Monticello, Thomas Jefferson”s home, is just outside Charlottesville and one of its prime attractions. Photo by Clark Norton

Having recently spent a week in Charlottesville, Virginia, home to Thomas Jefferson’s Monticello and the Jefferson-designed University of Virginia among other terrific places for baby boomer travelers to visit, I was intrigued to learn that the Charlottesville Albemarle Convention & Visitors Bureau (CACVB) has been garnering all kinds of awards for its marketing efforts on social media.

Just a few days ago, the Hospitality Sales & Marketing Association International (HSMAI) announced that the CACVB’s social media campaign had won a prestigious Adrian Gold Award, which honors outstanding achievements in advertising, public relations and digital marketing in the travel industry.

The CACVB has also taken home awards this year for “Best Public Relations Initiative” and “Best Online Marketing Campaign” from the Virginia Association of Convention & Visitors Bureaus, as well as a W3 Gold Award from the International Academy of Visual Arts for the “Best Tourism Website,” a global competition. (The new website was launched earlier this year and viewership has increased 79 percent.)

I also learned that in October 2012, the CACVB’s Facebook page achieved the #1 ranking as the most talked about travel and leisure city page in the world. In terms of social media fan engagement — measured in likes, comments and shares on Facebook — Charlottesville was surpassing cities such as Orlando, Washington, DC, Chicago and Philadelphia. In one survey the page trailed only Disney World, Disneyland, Dubai and New Zealand in travel and leisure destination pages around the world.

As of today, their Facebook fan page had more than 77,000 “likes.”

As soon as I went to the bureau’s Facebook page, I knew immediately why it was so popular. The page was aesthetically beautiful, splashed with gorgeous professional photography highlighting local scenery and attractions. Many photos were accompanied by requests to “like” them. And text was twitter-length brief, often trying to engage readers in dialogue by asking questions about the subjects of the photos and their experiences in Charlottesville.

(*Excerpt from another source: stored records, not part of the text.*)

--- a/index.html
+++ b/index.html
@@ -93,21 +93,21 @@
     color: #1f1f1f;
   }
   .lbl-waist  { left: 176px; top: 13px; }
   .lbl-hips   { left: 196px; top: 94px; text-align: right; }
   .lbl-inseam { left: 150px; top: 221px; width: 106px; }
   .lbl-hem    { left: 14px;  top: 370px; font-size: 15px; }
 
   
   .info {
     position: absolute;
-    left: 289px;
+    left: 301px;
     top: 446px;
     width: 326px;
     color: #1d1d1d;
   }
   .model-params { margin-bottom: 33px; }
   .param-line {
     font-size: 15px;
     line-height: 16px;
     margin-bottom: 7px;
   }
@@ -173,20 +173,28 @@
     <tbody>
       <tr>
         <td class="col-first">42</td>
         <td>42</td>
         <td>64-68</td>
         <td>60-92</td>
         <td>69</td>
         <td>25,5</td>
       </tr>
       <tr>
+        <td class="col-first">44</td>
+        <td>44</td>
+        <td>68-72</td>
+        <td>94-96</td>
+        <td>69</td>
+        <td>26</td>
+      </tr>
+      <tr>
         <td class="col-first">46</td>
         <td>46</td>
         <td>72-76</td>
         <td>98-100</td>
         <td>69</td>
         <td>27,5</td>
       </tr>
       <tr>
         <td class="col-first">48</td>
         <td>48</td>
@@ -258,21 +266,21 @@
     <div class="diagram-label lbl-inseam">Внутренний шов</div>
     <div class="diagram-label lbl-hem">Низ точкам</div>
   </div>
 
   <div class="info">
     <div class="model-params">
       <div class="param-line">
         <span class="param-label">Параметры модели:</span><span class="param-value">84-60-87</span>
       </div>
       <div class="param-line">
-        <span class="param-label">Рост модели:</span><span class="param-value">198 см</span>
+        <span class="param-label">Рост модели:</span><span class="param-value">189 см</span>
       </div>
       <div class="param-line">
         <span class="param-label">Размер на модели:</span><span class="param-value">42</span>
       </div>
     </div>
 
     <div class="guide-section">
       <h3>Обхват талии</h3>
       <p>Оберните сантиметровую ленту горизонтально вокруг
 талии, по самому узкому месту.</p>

To find out more about their social media marketing strategy, I called Bri Warner, the CACVB’s director of sales and marketing, who generously filled me in on the background.

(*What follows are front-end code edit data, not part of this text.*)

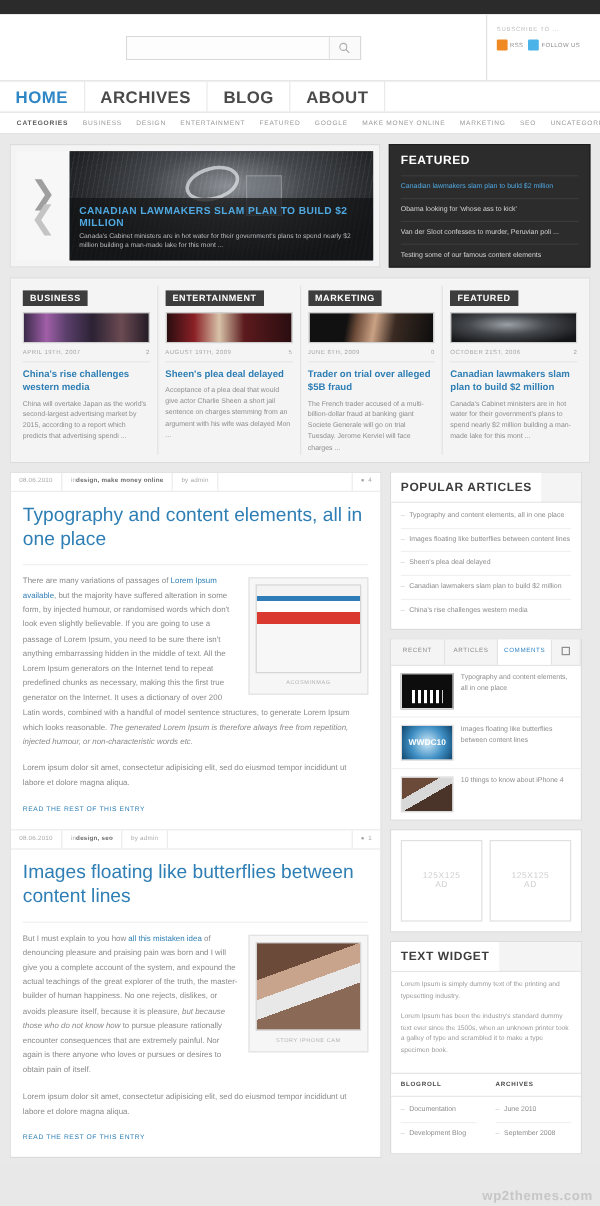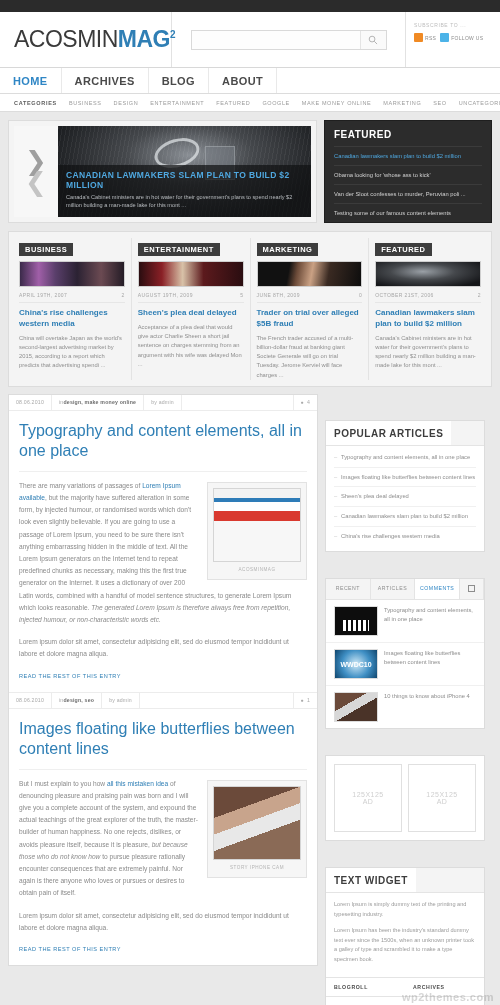--- a/index.html
+++ b/index.html
@@ -37,21 +37,21 @@
   .sub-btn { display: flex; align-items: center; gap: 2px; font-size: 5px; color: #8d8d8d;
     text-transform: uppercase; letter-spacing: .3px; cursor: pointer;}
   .sub-ico { width: 9px; height: 9px; border-radius: 1px; display: block; }
   .ico-rss { background: #f08a24; }
   .ico-tw { background: #4cb3e8; }
 
   
   .nav { background: #fff; display: flex; height: 26px; border-bottom: 1px solid #dcdcdc;}
   .nav-item { display: flex; align-items: center; padding: 0 13px;
     font-family: "Liberation Sans Narrow","Liberation Sans", sans-serif;
-    font-size: 11px; font-weight: 700; letter-spacing: .4px; color: #4a4a4a;
+    font-size: 14px; font-weight: 700; letter-spacing: .4px; color: #4a4a4a;
     text-transform: uppercase; border-right: 1px solid #e9e9e9; cursor: pointer; }
   .nav-item.active { color: #2f86c5; }
 
   
   .cats { background: #fff; display: flex; align-items: center; height: 18px;
     padding-left: 14px; gap: 12px; border-bottom: 1px solid #dcdcdc;}
   .cats-title { font-size: 5.5px; font-weight: 700; color: #5b5b5b; letter-spacing: .7px;
     text-transform: uppercase; }
   .cat { font-size: 5.5px; color: #9a9a9a; letter-spacing: .6px; text-transform: uppercase;
     cursor: pointer; white-space: nowrap;}
@@ -135,21 +135,21 @@
   .fig-a { background: linear-gradient(#f3f3f3 0 12%,#2e7cb8 12% 18%,#fff 18% 30%,#d9392f 30% 44%,#f7f7f7 44% 100%); }
   .fig-b { background: linear-gradient(160deg,#6b4a3a 0 30%,#c8a48c 30% 46%,#e8e8e8 46% 62%,#8a6a56 62% 100%); }
   .fig-cap { font-size: 4.6px; color: #b4b4b4; text-align: center; letter-spacing: .5px;
     text-transform: uppercase; padding-top: 4px; }
   .post-p { margin-top: 10px; }
   .read-more { display: inline-block; margin-top: 10px; font-size: 5.6px; color: #2f7fb5;
     letter-spacing: .5px; text-transform: uppercase; cursor: pointer;}
 
   
   .sidebar { width: 160px; }
-  .widget { background: #fff; border: 1px solid #dcdcdc; margin-bottom: 7px; margin-top: 26px; }
+  .widget { background: #fff; border: 1px solid #dcdcdc; margin-bottom: 7px; }
   .wg-head { font-family: "Liberation Sans Narrow","Liberation Sans", sans-serif;
     font-size: 10px; font-weight: 700; color: #3d3d3d; letter-spacing: .5px;
     text-transform: uppercase; padding: 7px 8px 6px; background: #fff;
     display: inline-block; }
   .wg-headwrap { background: #f4f4f4; border-bottom: 1px solid #e4e4e4; }
   .wg-body { padding: 2px 8px 6px; }
   .wg-li { font-size: 5.8px; color: #8d8d8d; line-height: 1.5; padding: 5px 0 5px 7px;
     border-bottom: 1px solid #f0f0f0; position: relative; cursor: pointer;}
   .wg-li:before { content: "–"; position: absolute; left: 0; color: #c3c3c3; }
   .wg-li:last-child { border-bottom: 0; }
@@ -187,23 +187,20 @@
     color: rgba(120,120,120,.30); font-weight: 700; letter-spacing: .5px; text-align: center; }
 </style>
 </head>
 <body>
 
 <div class="topbar"></div>
 
 <div class="page">
 
   <div class="header">
-    <div class="logo-wrap">
-      <div class="logo"><span>ACOSMIN</span><b>MAG</b><sup>2</sup></div>
-    </div>
     <div class="search-wrap">
       <div class="search-box">
         <input class="search-input" value="" placeholder="" style="">
         <div class="search-btn">
           <svg width="10" height="10" viewBox="0 0 16 16">
             <circle cx="6.5" cy="6.5" r="4.6" fill="none" stroke="#555" stroke-width="1.5"></circle>
             <line x1="10" y1="10" x2="14.5" y2="14.5" stroke="#555" stroke-width="1.5"></line>
           </svg>
         </div>
       </div>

She credited John Freeman, who until recently was Internet and Social Media Specialist for the bureau, with devising the initial strategy. “When he was hired three and a half years ago, we had no Facebook page,” Warner told me. “By trial and error, he saw what got the most reactions from readers. We discovered that running pretty pictures and asking people to like them really works.”

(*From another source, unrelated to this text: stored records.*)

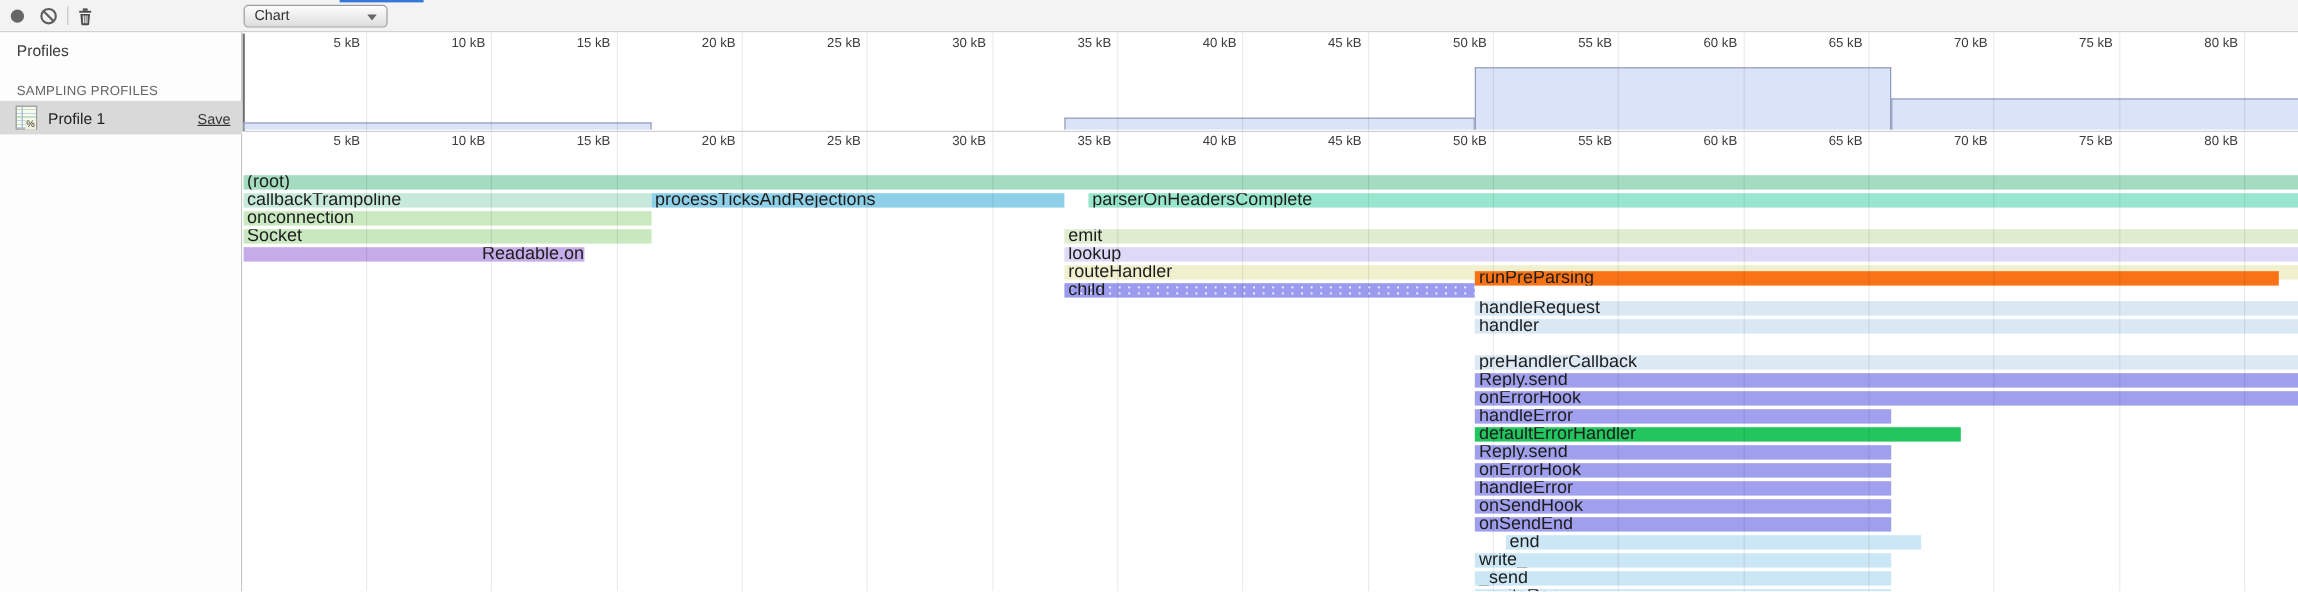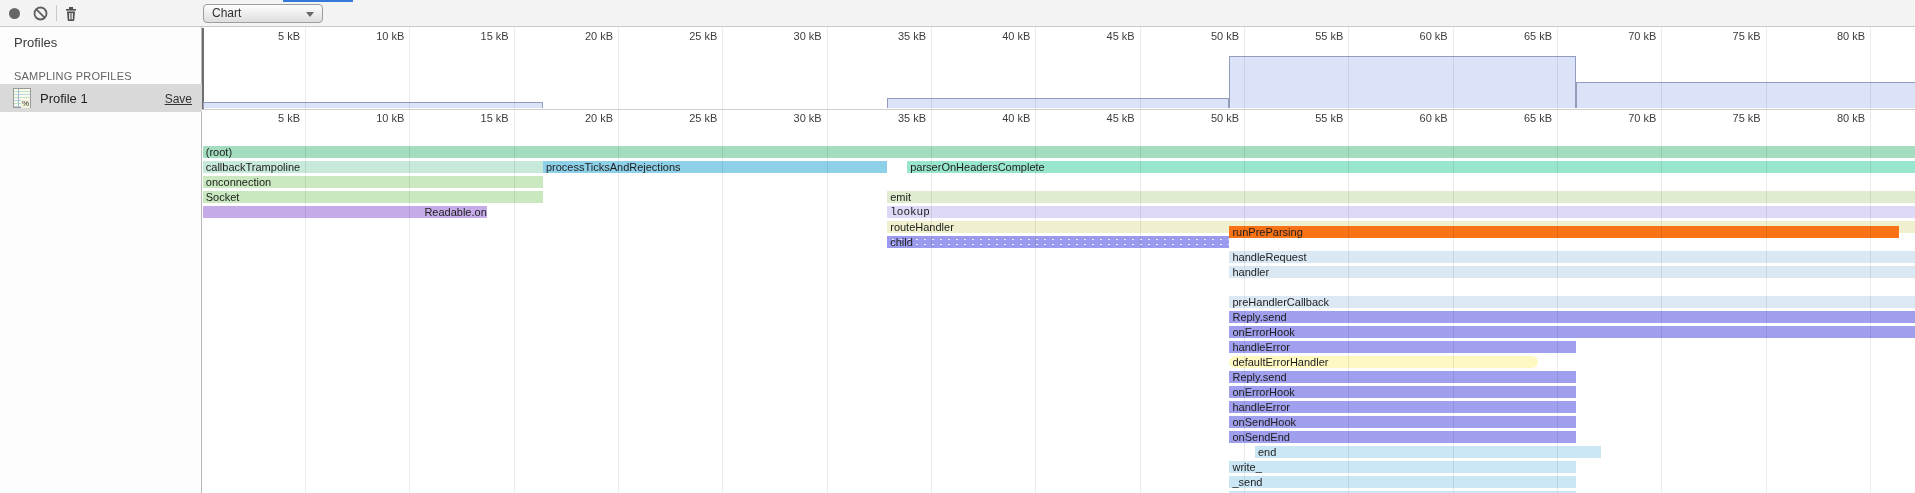--- a/index.html
+++ b/index.html
@@ -39,21 +39,21 @@
   
   .chartpane{position:absolute;left:202px;top:27px;width:1713px;height:466px;background:#fff;overflow:hidden;}
   .overview{position:absolute;left:0;top:0;width:1713px;height:83px;background:#fff;
             border-bottom:1px solid #cfcfcf;box-sizing:border-box;}
   .ov-handle{position:absolute;left:0;top:1px;width:2px;height:81px;background:#6e6e6e;cursor:ew-resize;}
   .ruler-label{position:absolute;font-size:11px;color:#3c3c3c;white-space:nowrap;transform:translateX(-100%);}
   .gridline{position:absolute;width:1px;background:rgba(0,0,0,0.08);pointer-events:none;}
   .ov-step{position:absolute;background:#dbe3f8;border:1px solid #939cbb;border-bottom:none;box-sizing:border-box;}
 
   .flame{position:absolute;left:0;top:83px;width:1713px;height:383px;background:#fff;}
-  .bar{position:absolute;height:12px;font-size:11px;line-height:12px;color:#1d1d1d;
+  .bar{position:absolute;height:12px;font-size:15px;line-height:12px;color:#1d1d1d;
        padding-left:3px;box-sizing:border-box;white-space:nowrap;overflow:hidden;cursor:default;}
   .bar.dotted{background-image:radial-gradient(rgba(255,255,255,.85) 1px,transparent 1.2px);
        background-size:8px 5px;background-position:2px 6px;}
   svg{display:block;}
 </style>
 </head>
 <body>
 
 <div id="app">
 
@@ -140,31 +140,31 @@
       </div>
     <div class="flame" id="flame">
         <div class="bar" style="left: 0.7867px; width: 1713.18px; top: 36px; background-color: rgb(163, 220, 190);">(root)</div>
         <div class="bar" style="left: 0.7867px; width: 340.132px; top: 51px; background-color: rgb(199, 233, 218);">callbackTrampoline</div>
         <div class="bar" style="left: 340.919px; width: 344.305px; top: 51px; background-color: rgb(143, 208, 233);">processTicksAndRejections</div>
         <div class="bar" style="left: 685.224px; width: 1028.74px; top: 51px; background-color: rgb(153, 230, 206); margin-left: 20px;">parserOnHeadersComplete</div>
         <div class="bar" style="left: 0.7867px; width: 340.132px; top: 66px; background-color: rgb(203, 233, 193);">onconnection</div>
         <div class="bar" style="left: 0.7867px; width: 340.132px; top: 81px; background-color: rgb(201, 232, 192);">Socket</div>
         <div class="bar" style="left: 685.224px; width: 1028.74px; top: 81px; background-color: rgb(223, 236, 208);">emit</div>
         <div class="bar" style="left: 0.7867px; width: 284px; top: 96px; background-color: rgb(197, 171, 232); text-align: right;">Readable.on</div>
-        <div class="bar" style="left: 685.224px; width: 1028.74px; top: 96px; background-color: rgb(222, 217, 246); font-family: Liberation Mono, monospace;">lookup</div>
+        <div class="bar" style="left: 685.224px; width: 1028.74px; top: 96px; background-color: rgb(222, 217, 246);">lookup</div>
         <div class="bar" style="left: 685.224px; width: 1028.74px; top: 111px; background-color: rgb(240, 240, 207);">routeHandler</div>
         <div class="bar dotted" style="left: 685.224px; width: 342.219px; top: 126px; background-color: rgb(154, 154, 238);">child</div>
         <div class="bar" style="left: 1027.44px; width: 670px; top: 116px; background-color: #f97316;">runPreParsing</div>
         <div class="bar" style="left: 1027.44px; width: 686.524px; top: 141px; background-color: rgb(217, 232, 243);">handleRequest</div>
         <div class="bar" style="left: 1027.44px; width: 686.524px; top: 156px; background-color: rgb(217, 232, 243);">handler</div>
         <div class="bar" style="left: 1027.44px; width: 686.524px; top: 186px; background-color: rgb(220, 233, 244);">preHandlerCallback</div>
         <div class="bar" style="left: 1027.44px; width: 686.524px; top: 201px; background-color: rgb(159, 159, 238);">Reply.send</div>
         <div class="bar" style="left: 1027.44px; width: 686.524px; top: 216px; background-color: rgb(159, 159, 238);">onErrorHook</div>
         <div class="bar" style="left: 1027.44px; width: 346.392px; top: 231px; background-color: rgb(160, 160, 239);">handleError</div>
-        <div class="bar" style="left: 1027.44px; width: 309px; top: 246px; background-color: #fef9c3; border-radius: 6px;">defaultErrorHandler</div>
+        <div class="bar" style="left: 1027.44px; width: 405px; top: 246px; background-color: #22c55e;">defaultErrorHandler</div>
         <div class="bar" style="left: 1027.44px; width: 346.392px; top: 261px; background-color: rgb(159, 159, 238);">Reply.send</div>
         <div class="bar" style="left: 1027.44px; width: 346.392px; top: 276px; background-color: rgb(159, 159, 238);">onErrorHook</div>
         <div class="bar" style="left: 1027.44px; width: 346.392px; top: 291px; background-color: rgb(160, 160, 239);">handleError</div>
         <div class="bar" style="left: 1027.44px; width: 346.392px; top: 306px; background-color: rgb(159, 159, 238);">onSendHook</div>
         <div class="bar" style="left: 1027.44px; width: 346.392px; top: 321px; background-color: rgb(159, 159, 238);">onSendEnd</div>
         <div class="bar" style="left: 1053px; width: 346.392px; top: 336px; background-color: rgb(203, 230, 245);">end</div>
         <div class="bar" style="left: 1027.44px; width: 346.392px; top: 351px; background-color: rgb(203, 230, 245);">write_</div>
         <div class="bar" style="left: 1027.44px; width: 346.392px; top: 366px; background-color: rgb(203, 230, 245);">_send</div>
         <div class="bar" style="left: 1027.44px; width: 346.392px; top: 381px; background-color: rgb(203, 230, 245);">_writeRaw</div>
         <div class="gridline" style="left: 103.035px; top: 0px; height: 383px;"></div>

All told, they’ve amassed nearly 124 million Facebook impressions and in the past year have added nearly 57,000 Facebook fans. They’ve also added nearly 1,000 new twitter followers in the past year and have the top Pinterest site in Virginia.

A plaza in historic downtown Charlottesville. Photo by Clark Norton

A plaza in historic downtown Charlottesville. Photo by Clark Norton

As Freeman put it back in the summer of 2012, “We don’t use social media as a hard sales tool. Instead, we aim at appealing to the fans’ senses and create, maintain and increase that emotional connection they have with our destination.”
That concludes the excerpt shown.